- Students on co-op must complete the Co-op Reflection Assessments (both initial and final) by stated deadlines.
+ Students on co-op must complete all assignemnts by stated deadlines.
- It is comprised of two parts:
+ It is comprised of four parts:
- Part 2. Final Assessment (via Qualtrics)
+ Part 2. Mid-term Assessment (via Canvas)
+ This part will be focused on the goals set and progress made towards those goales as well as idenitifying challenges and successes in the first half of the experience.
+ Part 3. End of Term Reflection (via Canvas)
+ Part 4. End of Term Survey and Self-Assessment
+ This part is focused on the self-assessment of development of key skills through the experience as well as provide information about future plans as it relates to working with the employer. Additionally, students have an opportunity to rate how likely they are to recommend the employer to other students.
- - -
**What you need to do:** Return the complete material exactly as it appears.

**Output for this task:**
- Students on co-op must complete the Co-op Reflection Assessments (both initial and final) by stated deadlines.
+ Students on co-op must complete all assignemnts by stated deadlines.
- It is comprised of two parts:
+ It is comprised of four parts:
- Part 2. Final Assessment (via Qualtrics)
+ Part 2. Mid-term Assessment (via Canvas)
+ This part will be focused on the goals set and progress made towards those goales as well as idenitifying challenges and successes in the first half of the experience.
+ Part 3. End of Term Reflection (via Canvas)
+ Part 4. End of Term Survey and Self-Assessment
+ This part is focused on the self-assessment of development of key skills through the experience as well as provide information about future plans as it relates to working with the employer. Additionally, students have an opportunity to rate how likely they are to recommend the employer to other students.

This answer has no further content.